Louisiana Lawmakers Say “No” To Special Veto Session
The Louisiana Legislature as decided against a special veto session for this year.
Every year, lawmakers in Baton Rouge have the option to call a special session to review all of the bills vetoed by the Governor. Last year, the legislature called their first ever Special Veto Session.
During last year's Special Veto Session, lawmakers attempted to overturn vetoes from Governor John Bel Edwards, but all of the attempted overrides failed to gain enough votes. Which meant all of the vetoes remained in place after the Special Session.
There was speculation that the legislature could call another Special Veto Session this year to once again challenge Governor Edwards' vetoes. But it was announced to day by leadership in the Louisiana House and Senate that they will not be calling a Special Session this year.

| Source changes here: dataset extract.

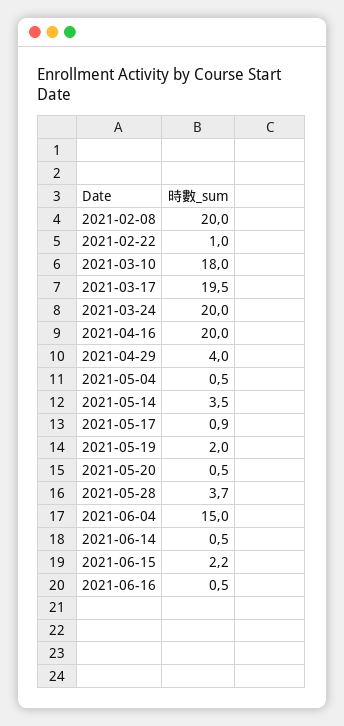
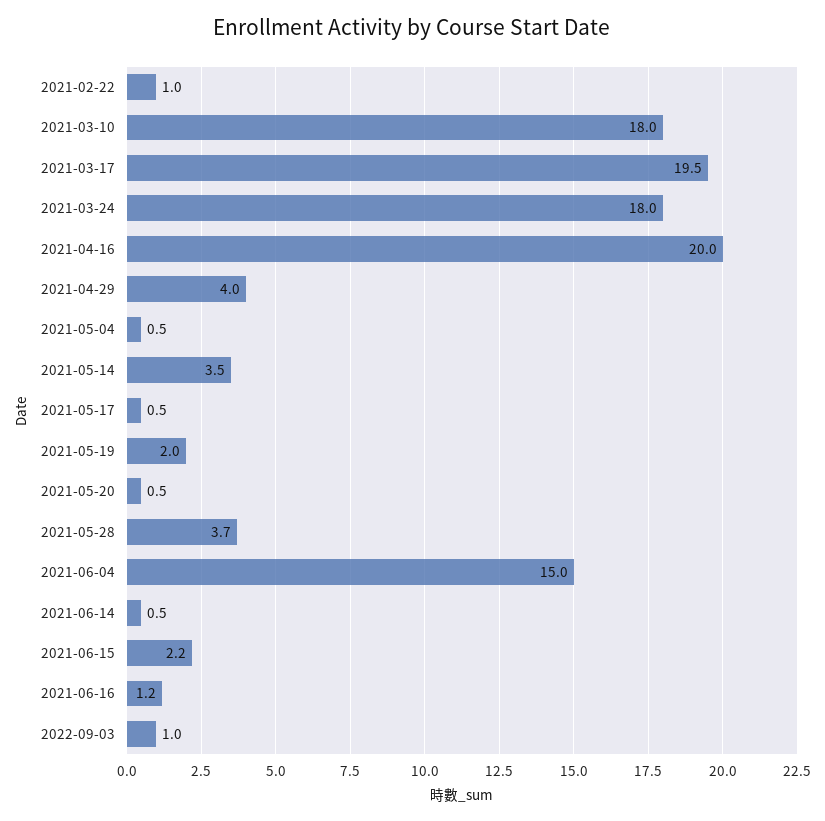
2021-02-08: 20 -> none
2021-03-24: 20 -> 18
2021-05-17: 0.9 -> 0.5
2021-06-16: 0.5 -> 1.2
2022-09-03: none -> 1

Governor Edwards had vetoed multiple bills this year. Here's a list put together by WAFB-TV:
SB 381 - Gov. Edwards has vetoed SB 381 because it does not adequately protect the public from predatory lending practices.

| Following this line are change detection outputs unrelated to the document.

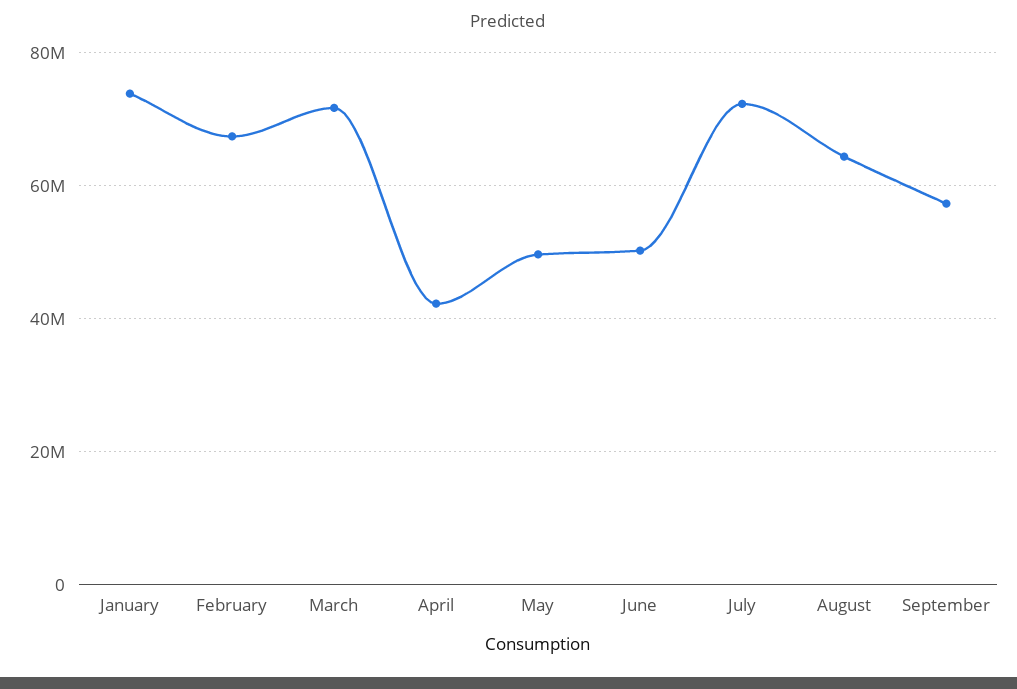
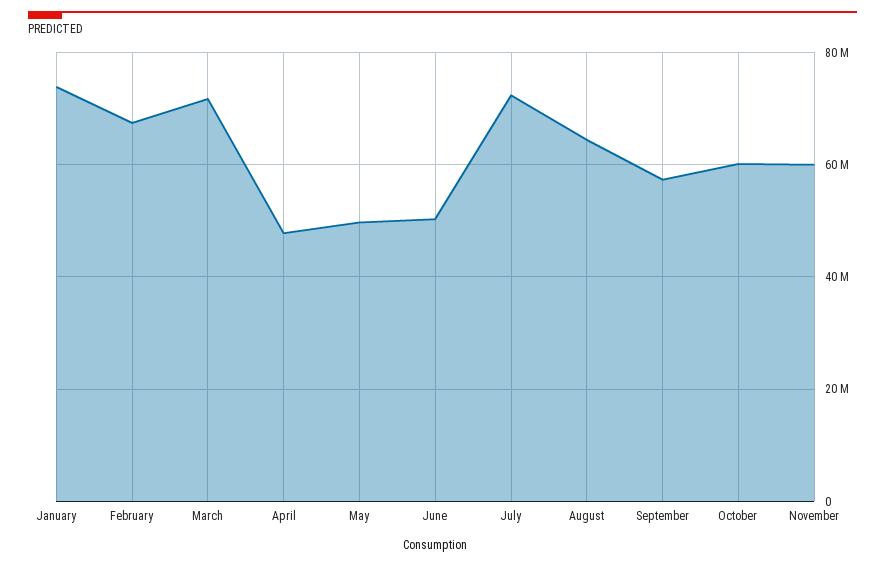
April: 42000000 -> 48000000
October: none -> 60000000
November: none -> 60000000

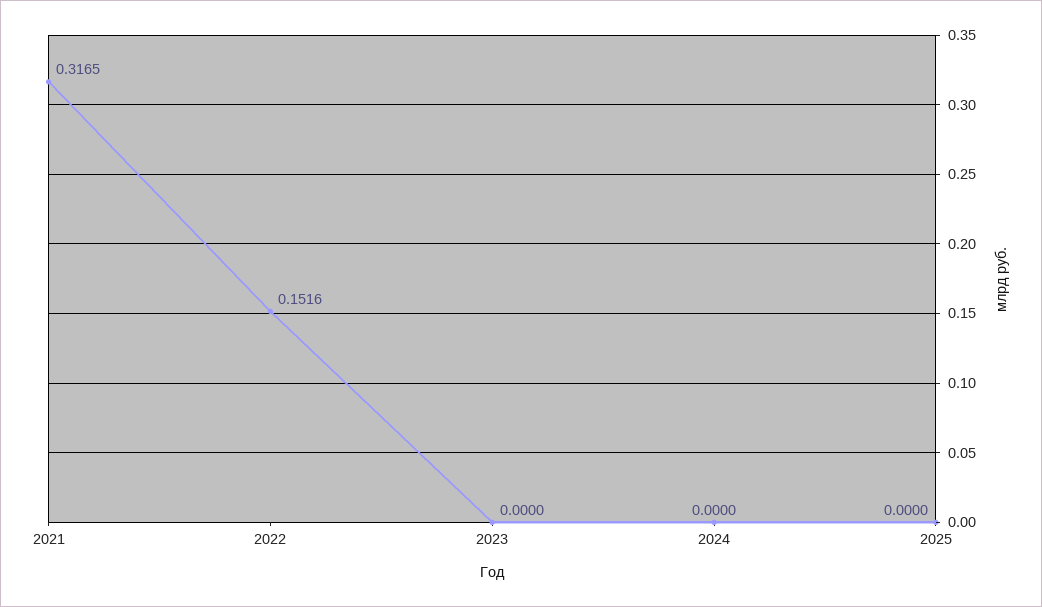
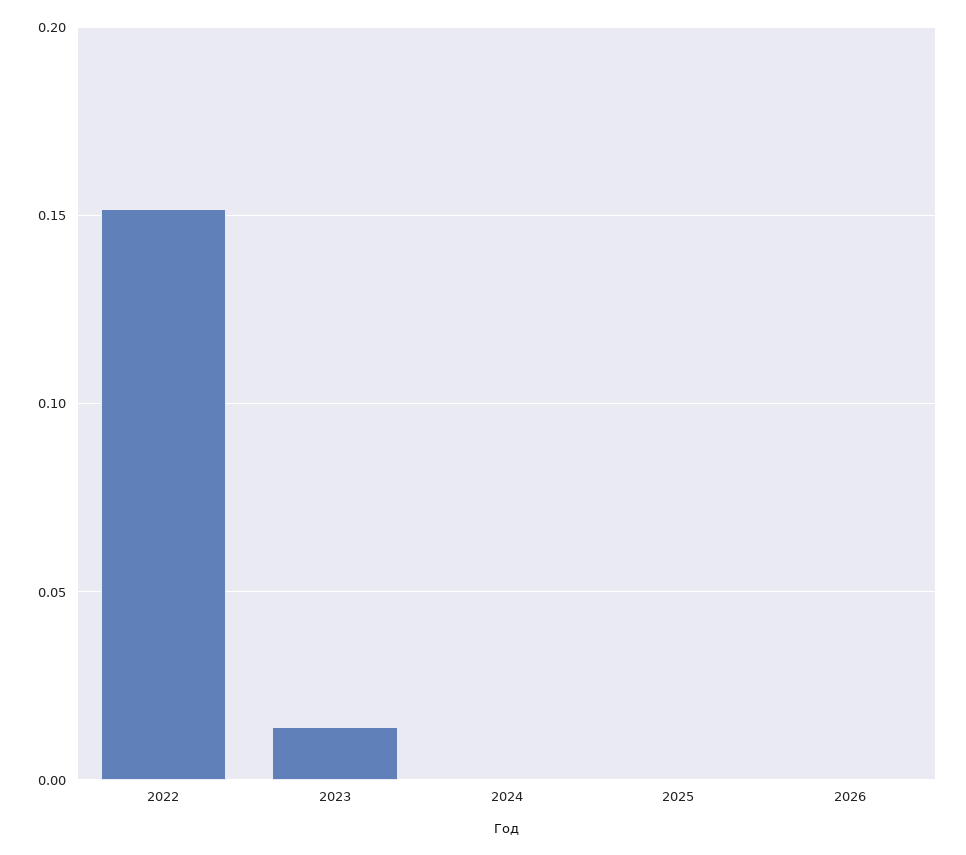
2021: 0.3165 -> none
2023: 0 -> 0.015
2026: none -> 0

HB 216 - Gov. Edwards has vetoed HB 216 at the request of the bill’s author.
SB 36 creates an unnecessary expansion of criminal code. Click here to read the veto letter.

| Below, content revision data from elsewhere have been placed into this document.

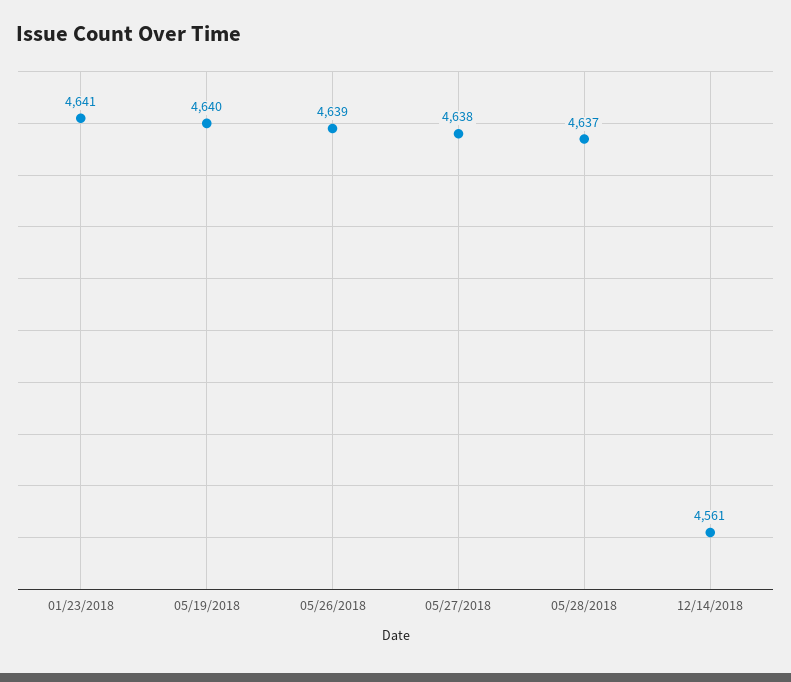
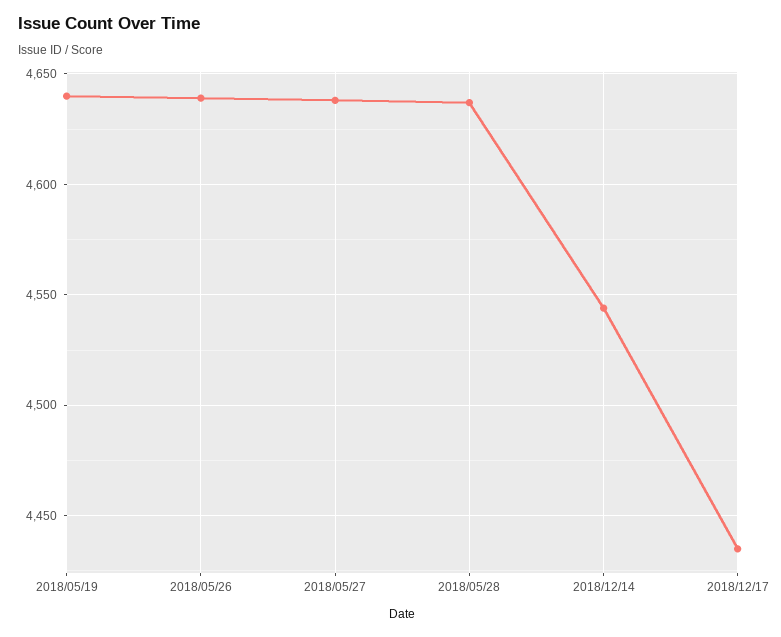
01/23/2018: 4641 -> none
12/14/2018: 4561 -> 4545
2018/12/17: none -> 4435

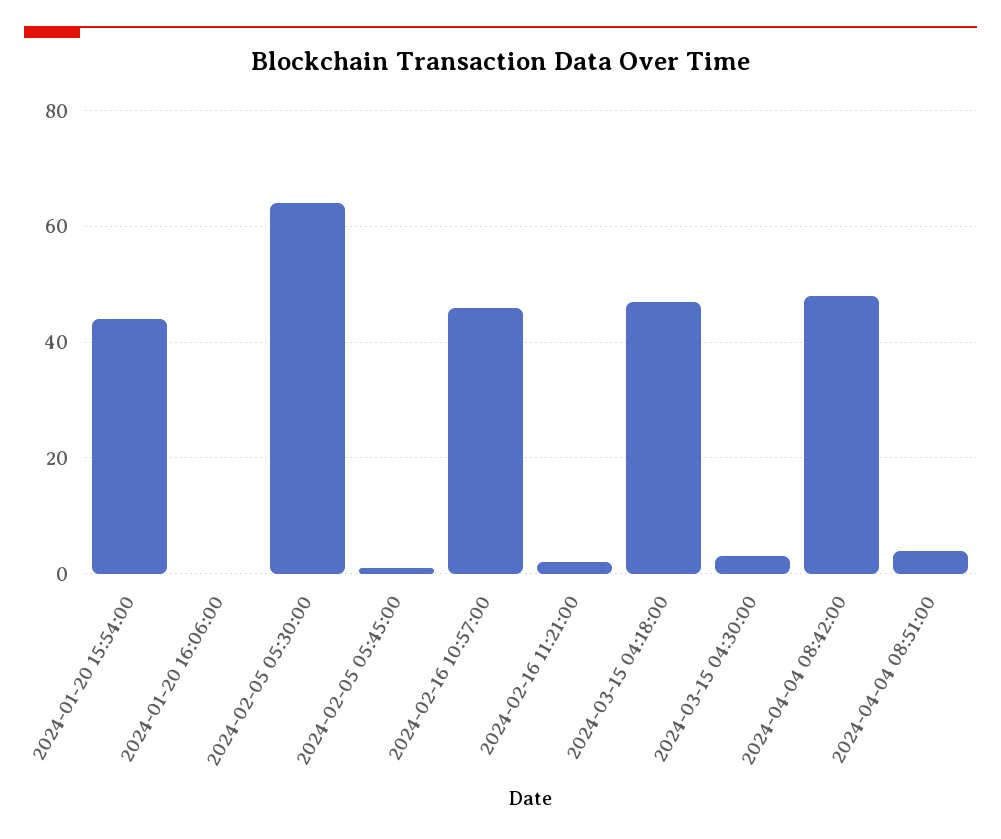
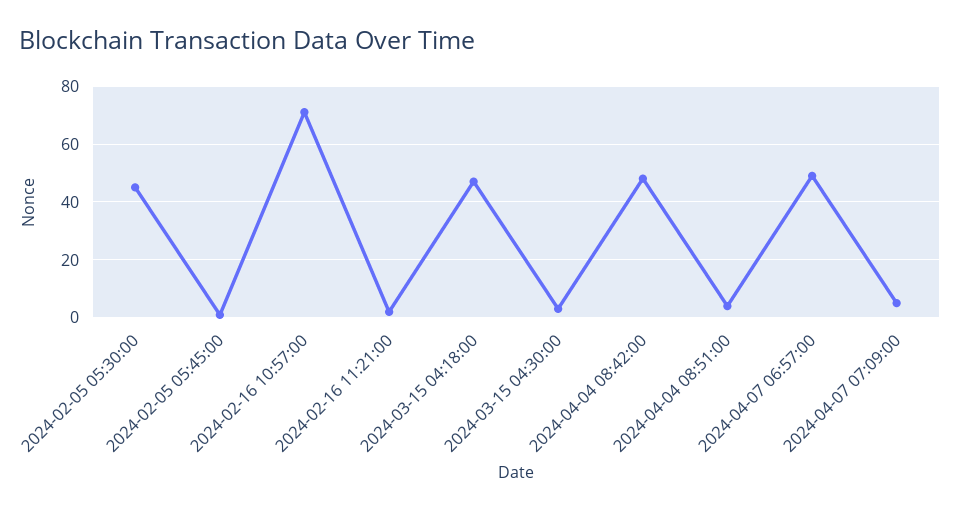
2024-01-20 15:54:00: 45 -> none
2024-01-20 16:06:00: 0 -> none
2024-02-05 05:30:00: 65 -> 45
2024-02-16 10:57:00: 45 -> 70
2024-04-07 06:57:00: none -> 50
2024-04-07 07:09:00: none -> 5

HB 1 - Gov. Edwards line-item vetoed portions of HB 1. Click here to read the veto letter.
HB 544 - Gov. Edwards has vetoed HB 544 because it is a significant rollback of the 2017 Justice Reinvestment effort, which was passed by the legislature with strong bipartisan support.
SB 44 - Gov. Edwards also issued a letter regarding his decision to let SB 44 become law without his signature. Click here to read the letter.
HB 661 would limit the authority of a parish president or mayor to have authority over a state building inside their parish or city during a declared emergency. This bill is simply too broad.
SB 145 would allow any charter school group with a corporate partner to submit a proposal directly to BESE for approval, bypassing the authority of the local school board for the jurisdiction in which the charter school intends to locate. The consequences of eliminating local approval of charter schools and diverting MFP dollars far outweighs any administrative benefit that may be received.
SB 379 seeks to not just use juvenile adjudication as an enhancement to a penalty provision; it seeks to establish the previous juvenile adjudication as an element of a new crime committed as an adult, requiring proof beyond a reasonable doubt. There are serious constitutional issues surrounding this bill.
HB 145 provides for a change in the Administrative Procedure Act by requiring agencies to notify all members of the legislature, via email, of administrative rule changes and the adoption of fees. Current law already provides for a requirement that the legislative leadership and the appropriate oversight committees of the legislature be notified of these administrative changes. This bill does not provide any additional transparency or oversight and could have significant, though perhaps unintended, effects.
HB 359 would require any election official to obtain the permission of the House and Senate Governmental Affairs Committees before implementing any “federal directive or guidance pertaining to elections without an explicit state or federal directive to do so.” The state and local officials should make every effort to encourage people to vote, make it easier for them to vote, and make sure every legal vote is counted. This bill does not further that goal, and it should not become law.
HB 492 contains a provision that provides an immunity, to sheriffs’ offices only, for arresting an individual when a written summons was authorized. The effect of this change provides for clear inequitable treatment for law enforcement agencies.